Compare these two documents: The first is a progress report from NBN Co on Australia's broadband roll-out; the second is a report on New Zealand's Ultrafast Broadband (UFB) project from Crown Fibre Holdings.
You don't have to read the documents to spot the difference, but if you did you would discern variations in the detail as well as in the effectiveness of the communication.
Nowhere in the NBN document, for instance, can you see the percentage of the roll-out complete or the percentage of population with access to fast broadband.
Earlier this month, New Zealand's UFB project reached two milestones, its half-way point and its first 100,000 connections.
It is often said, mostly correctly, that New Zealand's fibre rollout is less challenging than Australia's. It is, after all, a long, narrow strip of a country, albeit a rugged, long narrow strip.
The UFB effort has faced challenges, particularly in servicing multi-tenanted buildings, but these are being overcome with help from Australian contractors. Experience is also helping to reduce costs as the project progresses.
Unlike the NBN, however, which saw its goals shifted from fibre-to-the-premises to fibre-to-the-node, the UFB's scope has been extended, not cut back. It was originally scoped to provide speeds of up to 100Mbit/s down and 50Mbit/s up, upgradable to 10 times that speed, to 75 percent of the population.
Dark fibre services were also specified while services to schools, hospitals and businesses were prioritised.
The UFB project's reach has since been increased to 80 percent of the population with most of the other 20 percent set to receive wireless mobile broadband under the related Rural Broadband Initiative (RBI).
The combined UFB and RBI now target service to 97.8 percent of the population by the end of 2019. Politically, there is something there for almost everybody.
In contrast, as a result being scaled back Australia's NBN became even more politically charged.
It would be a mistake to think all is well in New Zealand, however. While the fibre roll-out attracts little adverse media attention, rumbles of customer discontent at the RBI are offering the Labour opposition a rare opportunity.
Labour last month called for an inquiry before a further NZ$150 million is committed to the RBI, saying there is no data available on service uptake and those that have signed up report substandard service levels. Some dissatisfied customers even petitioned Parliament on the issue.
"Rural New Zealanders and InternetNZ have expressed strong concerns that the Rural Broadband Initiative (RBI) isn't delivering quality internet and has connected very few households," opposition ICT spokeswoman Clare Curran said.
"MBIE officials have also admitted they have no idea of how successful the scheme has been and have conducted no analysis into it."
As Curran agitated, the market reacted. Spark announced it would roll 4G out into rural areas, challenging Vodafone, which won the contract to deliver the RBI network.

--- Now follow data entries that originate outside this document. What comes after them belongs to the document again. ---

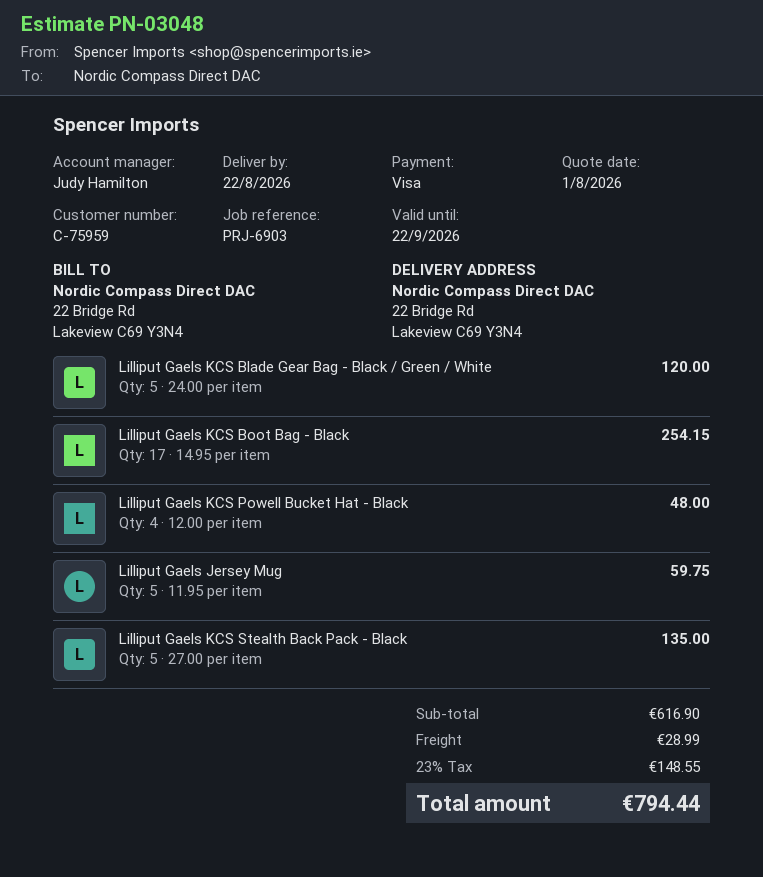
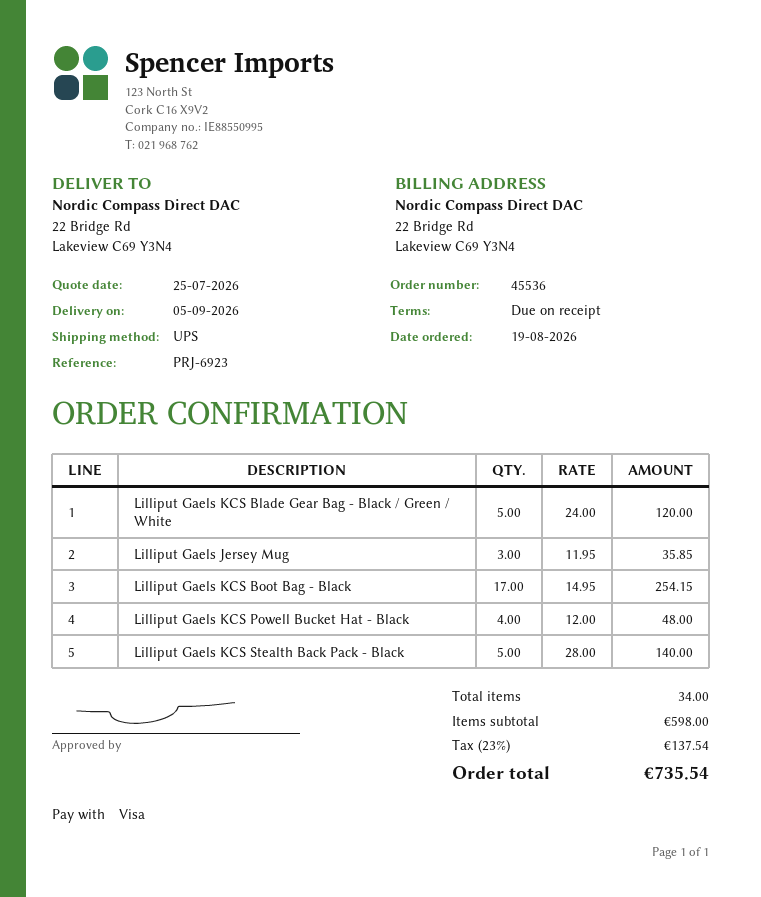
quote date: 2026-08-01 -> 2026-07-25
delivery date: 2026-08-22 -> 2026-09-05
reference: PRJ-6903 -> PRJ-6923
Lilliput Gaels Jersey Mug: 5 x 11.95 = 59.75 -> 3 x 11.95 = 35.85
Lilliput Gaels KCS Stealth Back Pack - Black: 5 x 27.00 = 135.00 -> 5 x 28.00 = 140.00
subtotal: 616.90 -> 598.00
shipping: 28.99 -> none
tax: 23% = 148.55 -> 23% = 137.54
total: 794.44 -> 735.54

Vodafone, in turn, said it would be upgrading its services from 3G to 4G.
Those developments will address some, but not all, of the issues. Wireless remains a poor cousin to fibre and can be hard to optimise. Both 3G and 4G broadband performance degrades markedly when a cell tower comes under load.

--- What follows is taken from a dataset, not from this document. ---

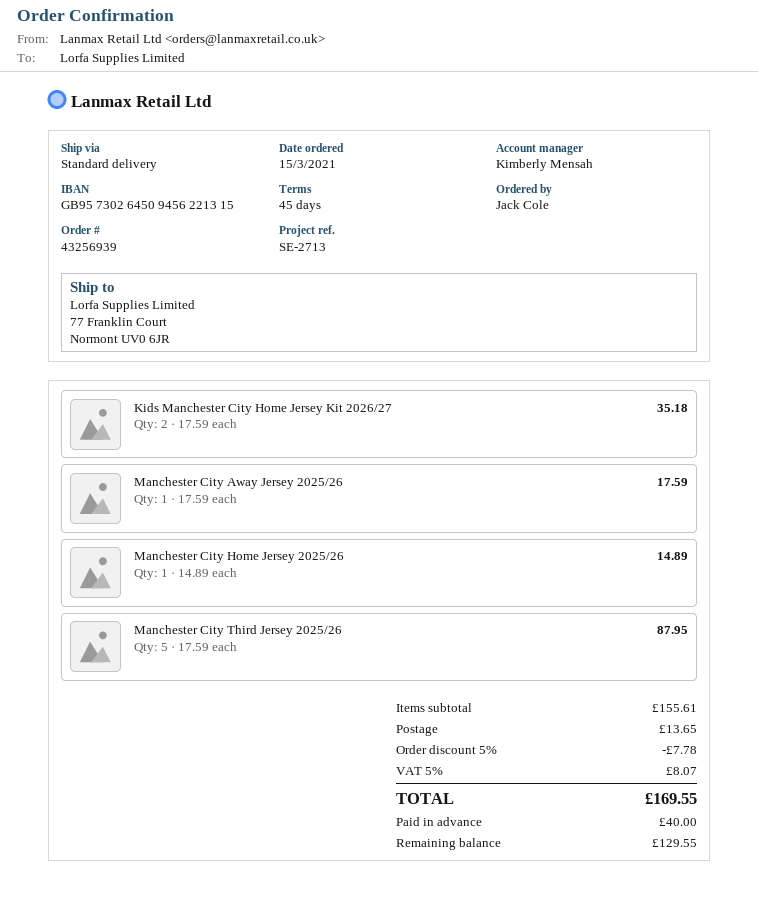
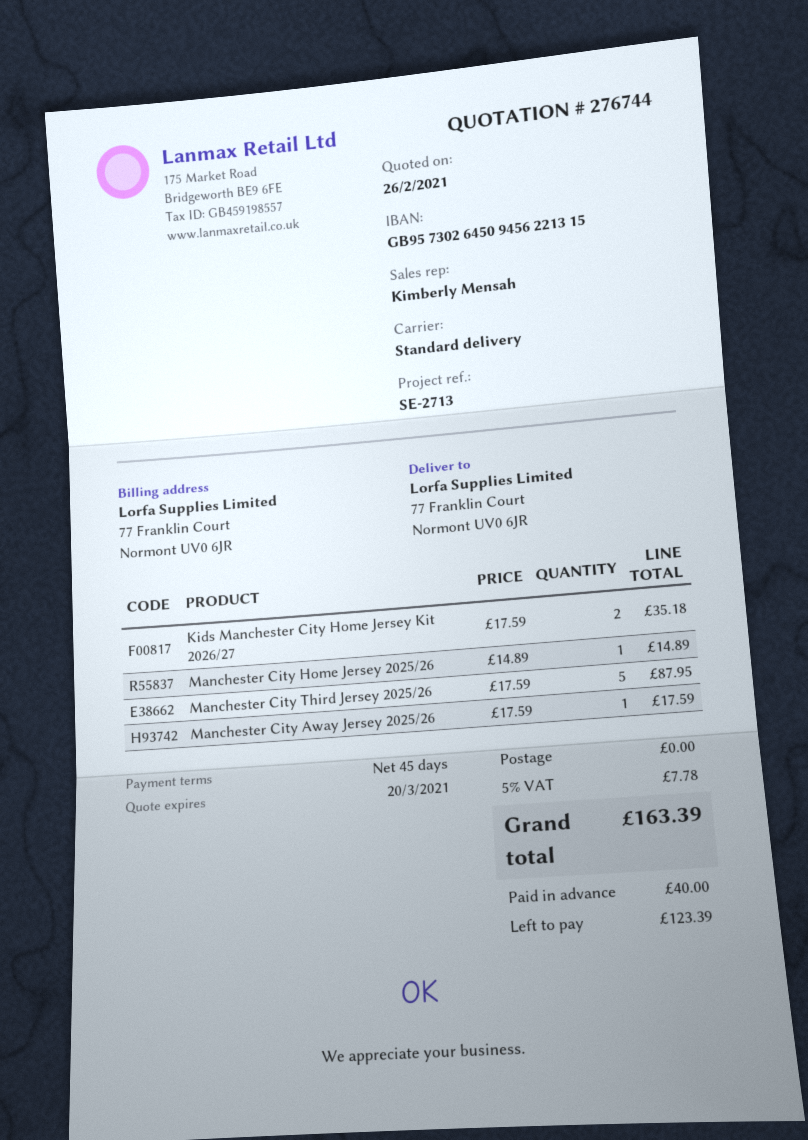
discount: 5% = 7.78 -> none
shipping: 13.65 -> 0.00
tax: 5% = 8.07 -> 5% = 7.78
total: 169.55 -> 163.39
balance: 129.55 -> 123.39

Australia is trialing LTE for a potential 50Mbit/s download speed and upgrading other rural areas to a possible 25Mbit/s. That may improve speeds, depending on demand growth, but perhaps equally pressing is how to make services to the bush economic without either a cross-subsidy from urban customers or the taxpayer.

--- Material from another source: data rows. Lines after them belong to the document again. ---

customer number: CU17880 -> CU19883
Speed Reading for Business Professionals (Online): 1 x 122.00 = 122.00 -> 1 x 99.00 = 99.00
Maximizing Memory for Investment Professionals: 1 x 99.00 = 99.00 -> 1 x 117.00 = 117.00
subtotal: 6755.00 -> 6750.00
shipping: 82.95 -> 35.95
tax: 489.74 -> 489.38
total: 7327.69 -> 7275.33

That issue is an emerging challenge for Kiwis too. Curran said there is widespread industry concern about the extension of a levy to pay for the government's planned increase in RBI investment. One provider, she said, had announced it would pass that cost through to its broadband and on-account mobile customers.
While New Zealand is now outpointing Australia in most measures of international broadband service, that is nothing to write home about. Both countries have a long way to go to reach the global top 10 - or even the top 20.